• [Source records]:

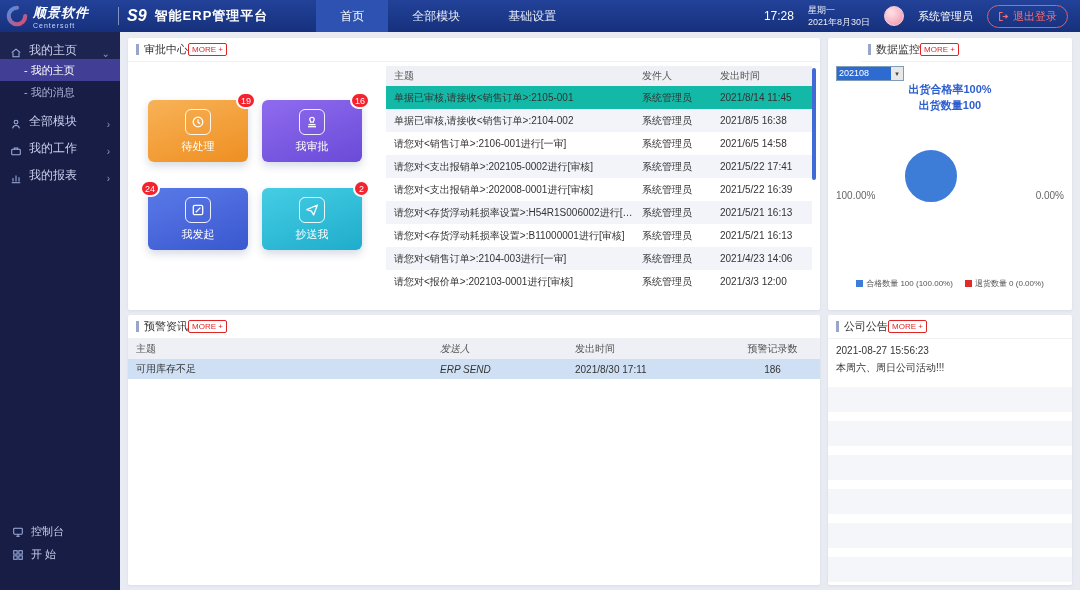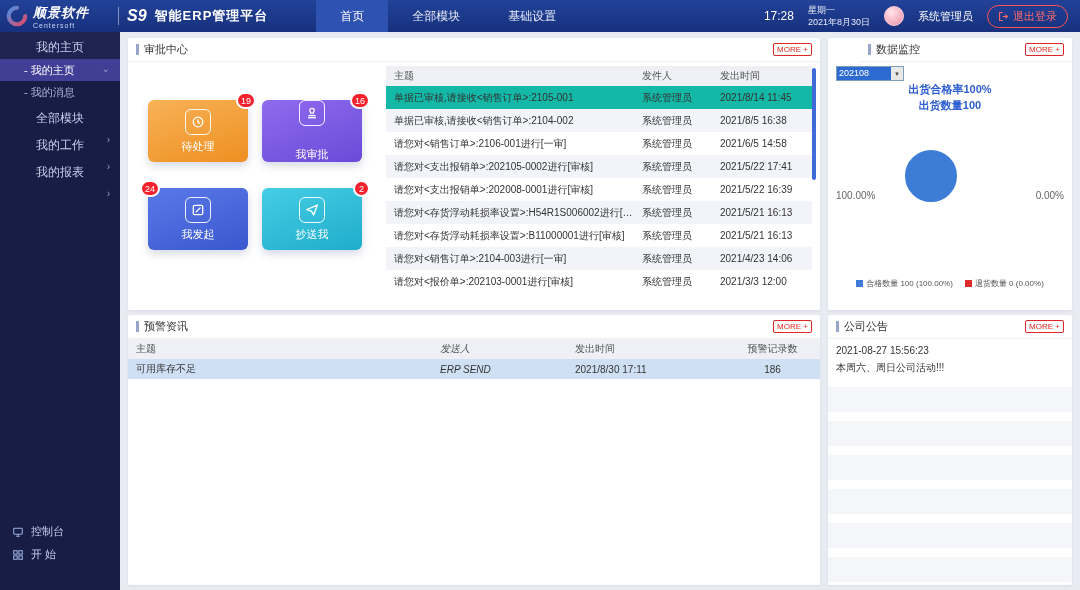--- a/index.html
+++ b/index.html
@@ -28,7 +28,7 @@
 
   
   .sidebar { position:absolute; top:32px; left:0; width:120px; height:558px; background:#171d44; color:#c9cfee; }
-  .side-item { height:27px; display:flex; align-items:center; gap:7px; padding:0 10px; font-size:12px; cursor:pointer;flex-direction:column; }
+  .side-item { height:27px; display:flex; align-items:flex-end; gap:7px; padding:0 10px; font-size:12px; cursor:pointer; }
   .side-item.group { background:#1d244f; }
   .side-item .chev { margin-left:auto; font-size:10px; color:#8d98c8; }
   .sub-item { height:22px; line-height:22px; padding-left:24px; font-size:11px; color:#aeb5da; cursor:pointer; }

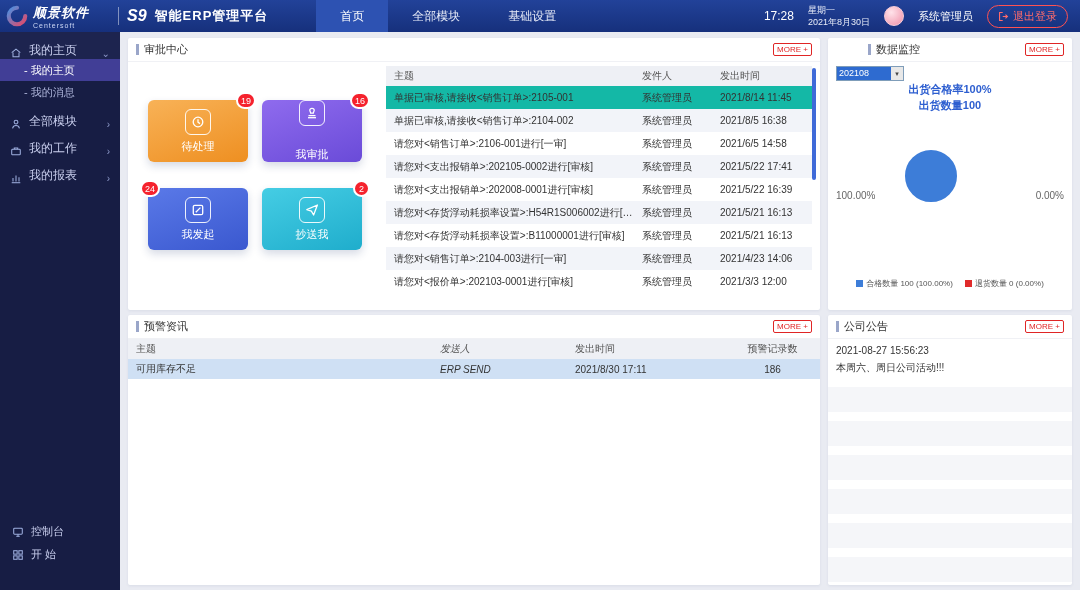--- a/index.html
+++ b/index.html
@@ -39,7 +39,7 @@
   
   .main { position:absolute; top:32px; left:120px; width:960px; height:558px; background:#e9ebf2; }
   .panel { position:absolute; background:#fff; border-radius:2px; box-shadow:0 1px 3px rgba(40,60,120,.08); }
-  .panel-head { height:24px; display:flex; align-items:center; justify-content:space-between; padding:0 8px; border-bottom:1px solid #f0f1f5; }
+  .panel-head { height:24px; display:flex; align-items:center; padding:0 8px; border-bottom:1px solid #f0f1f5; }
   .panel-title { font-size:11px; color:#333; display:flex; align-items:center; }
   .panel-title::before { content:""; display:inline-block; width:3px; height:11px; background:#9aa6c9; margin-right:5px; }
   .more-tag { font-size:8px; color:#e02525; border:1px solid #e02525; border-radius:2px; padding:0 3px; line-height:11px; cursor:pointer; }

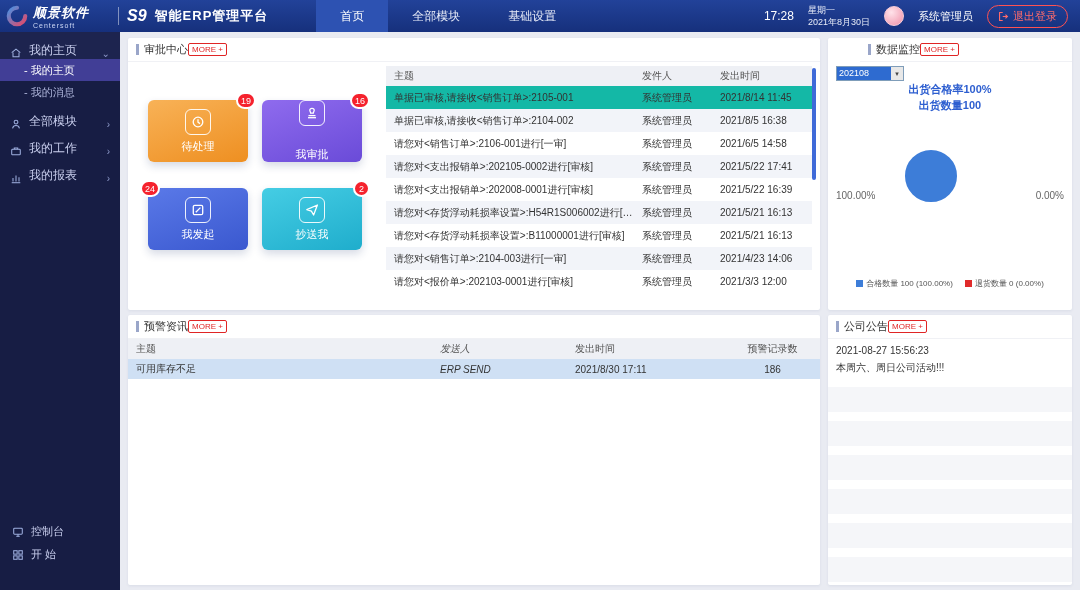--- a/index.html
+++ b/index.html
@@ -54,7 +54,7 @@
   .tile { border-radius:6px; color:#fff; display:flex; flex-direction:column; align-items:center; justify-content:center; gap:4px;
     position:relative; cursor:pointer; box-shadow:0 4px 8px rgba(30,50,110,.18); }
   .tile-orange { background:linear-gradient(160deg,#f8b257,#ee8f21); }
-  .tile-purple { background:linear-gradient(160deg,#8f6bee,#6a4bd8);justify-content:space-between; }
+  .tile-purple { background:linear-gradient(160deg,#8f6bee,#6a4bd8); }
   .tile-blue   { background:linear-gradient(160deg,#5a79e8,#3a58cf); }
   .tile-cyan   { background:linear-gradient(160deg,#45cde4,#1fadcc); }
   .ticon { width:26px; height:26px; border:1.5px solid rgba(255,255,255,.9); border-radius:6px; display:flex; align-items:center; justify-content:center; }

• [Try it]:
The reply should hold only the lines of the listing above starting at the line containing "position:absolute; top:32px; left:120px;" and ending at the line containing "font-size:11px; color:#333; display:flex;", exactly as written.

• [Written reply]:
   .main { position:absolute; top:32px; left:120px; width:960px; height:558px; background:#e9ebf2; }
   .panel { position:absolute; background:#fff; border-radius:2px; box-shadow:0 1px 3px rgba(40,60,120,.08); }
-  .panel-head { height:24px; display:flex; align-items:center; justify-content:space-between; padding:0 8px; border-bottom:1px solid #f0f1f5; }
+  .panel-head { height:24px; display:flex; align-items:center; padding:0 8px; border-bottom:1px solid #f0f1f5; }
   .panel-title { font-size:11px; color:#333; display:flex; align-items:center; }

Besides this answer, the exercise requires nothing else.